Motif iconographique

L’image met en parallèle plusieurs scènes qui ont toutes pour thème le sacrifice. Dans la partie inférieure, Isaac, préfiguration typologique du Christ, est allongé sur l’autel, les cheveux tirés par Abraham, dont le bras tenant le couteau est arrêté par la main de Dieu. Le bélier qui doit remplacer Isaac se trouve derrière lui, entouré de rinceaux végétaux qui l’enveloppent et l’entravent : l’offrande est déjà prête pour le sacrifice. Les rinceaux qui jaillissent du cou de l’animal représentent son sang, et l’analogie visuelle avec l’Agnus Dei permet d’y voir une représentation du sang purificateur du Christ, qui constitue la nouvelle loi.

De part et d’autre de l’image centrale se trouvent deux représentations de Caïn et Abel, qui portent chacun leur offrande dans leurs mains voilées, tous les deux surmonté de la main de Dieu. Contrairement à d’autres représentations de la scène, il n’y pas de différence notable entre les deux frères, dont le sacrifice est considéré comme également sacré. C’est l’image de l’offrande qui est mise en avant. Comme Isaac, Abel est une figure typologique du Christ : à la fois bon pasteur et victime sacrificielle (c’est le premier des Justes). Son offrande d’un agneau dont on distingue la patte est un second renvoi à l’Agnus Dei.

Ce dernier surmonte l’ensemble, soutenu par des anges.
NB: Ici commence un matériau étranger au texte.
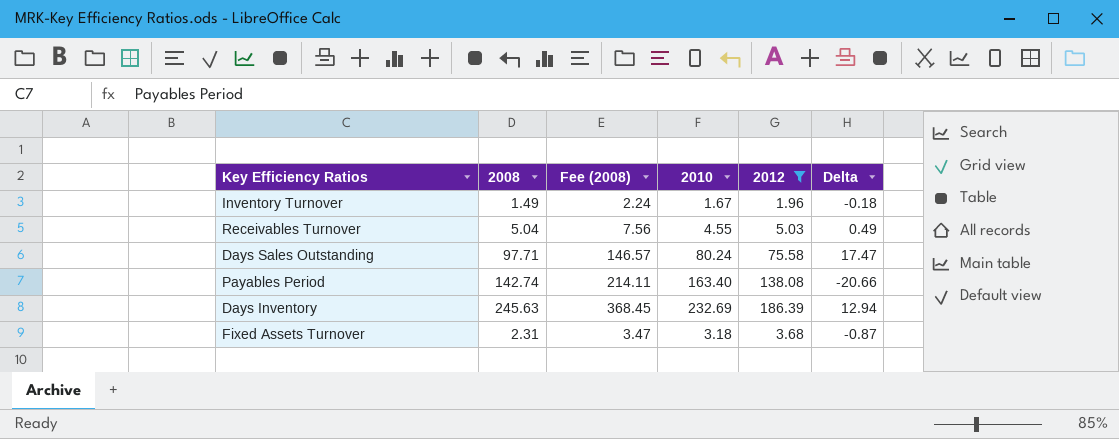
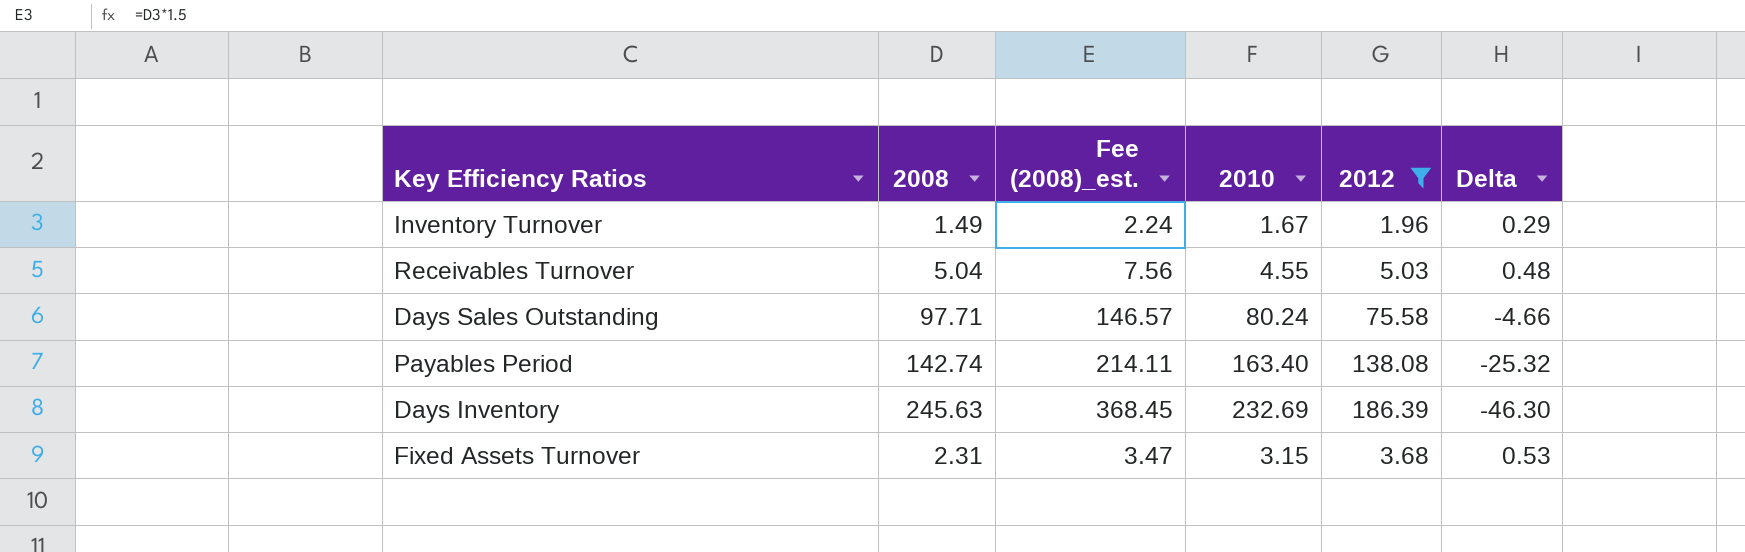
column name: Fee (2008) -> Fee (2008)_est.
column Delta | formula: [2008] - [2010] -> [2012] - [2010]
Fixed Assets Turnover | 2010: 3.18 -> 3.15

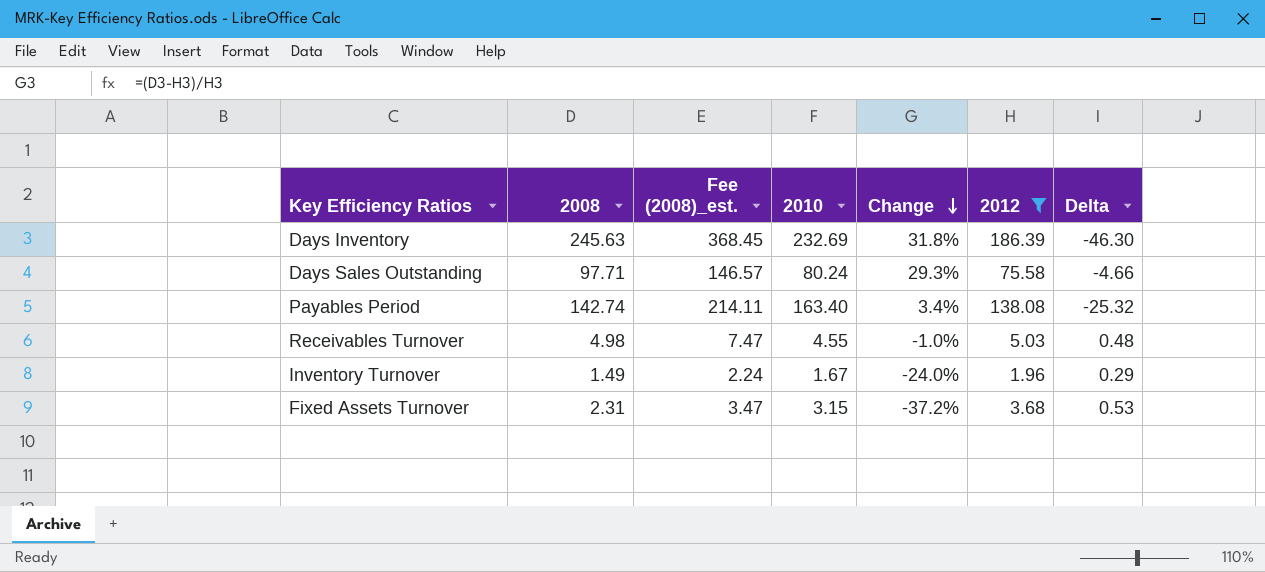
row order: none -> Change descending
column Change | formula: none -> ([2008] - [2012]) / [2012]
Receivables Turnover | 2008: 5.04 -> 4.98
Receivables Turnover | Fee (2008)_est.: 7.56 -> 7.47

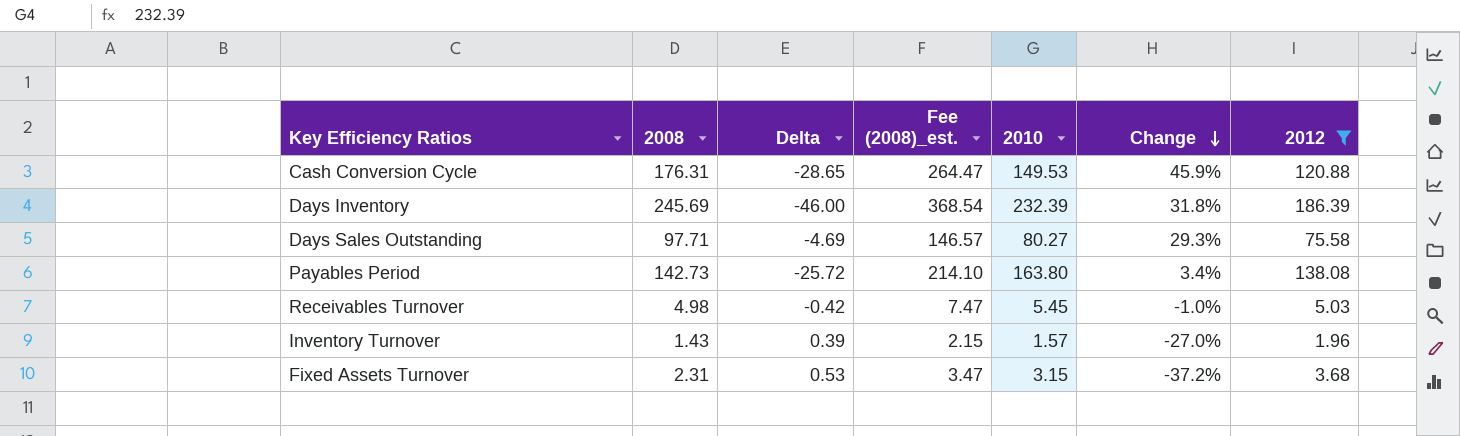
column Delta | position: 7 -> 3
row Cash Conversion Cycle: none -> 176.31 | -28.65 | 264.47 | 149.53 | 45.9% | 120.88
Days Inventory | 2008: 245.63 -> 245.69
Days Inventory | Delta: -46.30 -> -46.00
Days Inventory | Fee (2008)_est.: 368.45 -> 368.54
Days Inventory | 2010: 232.69 -> 232.39
Days Sales Outstanding | Delta: -4.66 -> -4.69
Days Sales Outstanding | 2010: 80.24 -> 80.27
Payables Period | 2008: 142.74 -> 142.73
Payables Period | Delta: -25.32 -> -25.72
Payables Period | Fee (2008)_est.: 214.11 -> 214.10
Payables Period | 2010: 163.40 -> 163.80
Receivables Turnover | Delta: 0.48 -> -0.42
Receivables Turnover | 2010: 4.55 -> 5.45
Inventory Turnover | 2008: 1.49 -> 1.43
Inventory Turnover | Delta: 0.29 -> 0.39
Inventory Turnover | Fee (2008)_est.: 2.24 -> 2.15
Inventory Turnover | 2010: 1.67 -> 1.57
Inventory Turnover | Change: -24.0% -> -27.0%

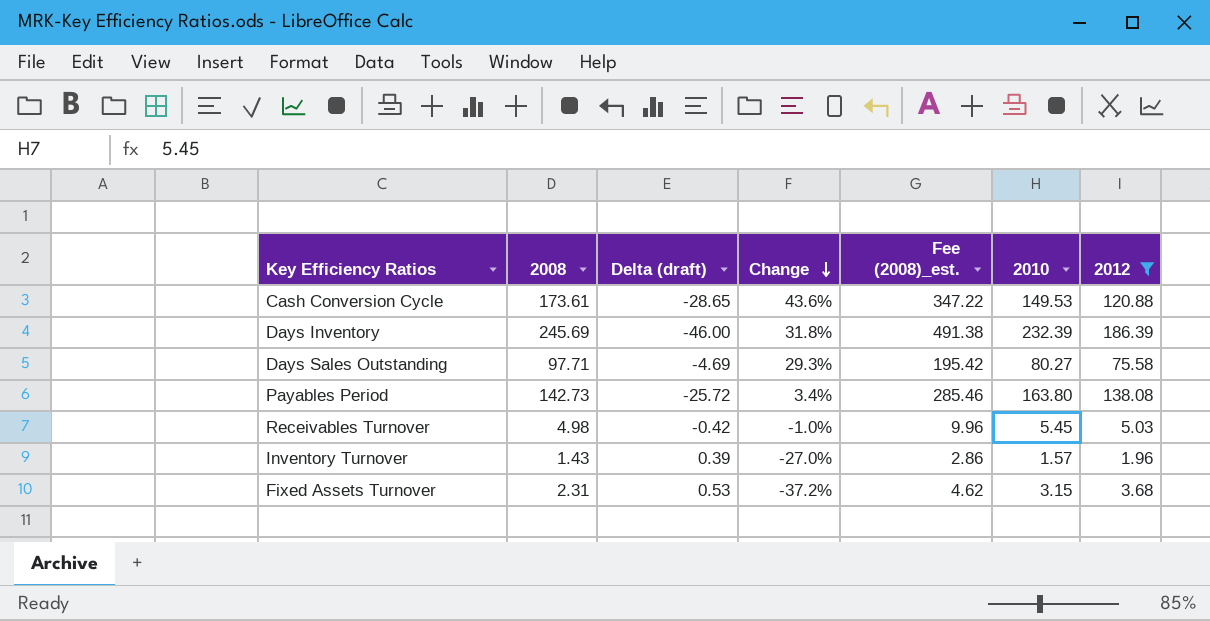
column name: Delta -> Delta (draft)
column Change | position: 6 -> 4
column Fee (2008)_est. | formula: [2008] * 1.5 -> [2008] * 2
Cash Conversion Cycle | 2008: 176.31 -> 173.61
Cash Conversion Cycle | Change: 45.9% -> 43.6%

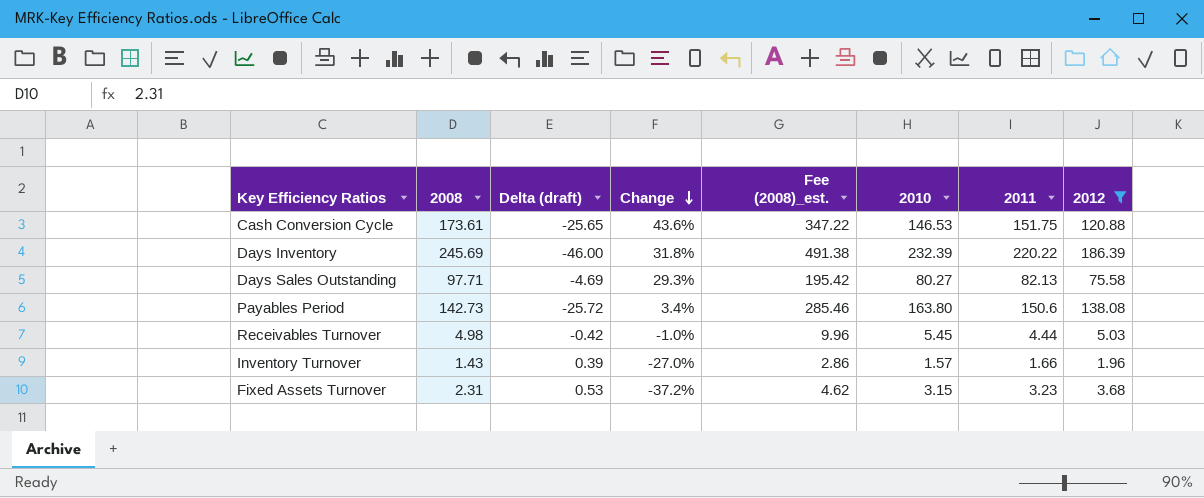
column 2011 | position: none -> 7
Cash Conversion Cycle | Delta (draft): -28.65 -> -25.65
Cash Conversion Cycle | 2010: 149.53 -> 146.53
La figure de l’agneau, victime sacrificielle par excellence dans l’Ancien Testament, est associée au Christ par la parole prophétique de Jean-Baptiste (Jn 1, 29) : « Voici l’agneau de Dieu » ; elle apparaît aussi dans l’Apocalypse (14, 1), où la dimension sacrificielle est répétée à plusieurs reprises. Dans l’image de l’Agnus Dei qui surmonte les deux autres sacrifices s’exprime l’accomplissement opéré par la mort du Christ, qui trône en majesté au centre de l’autel.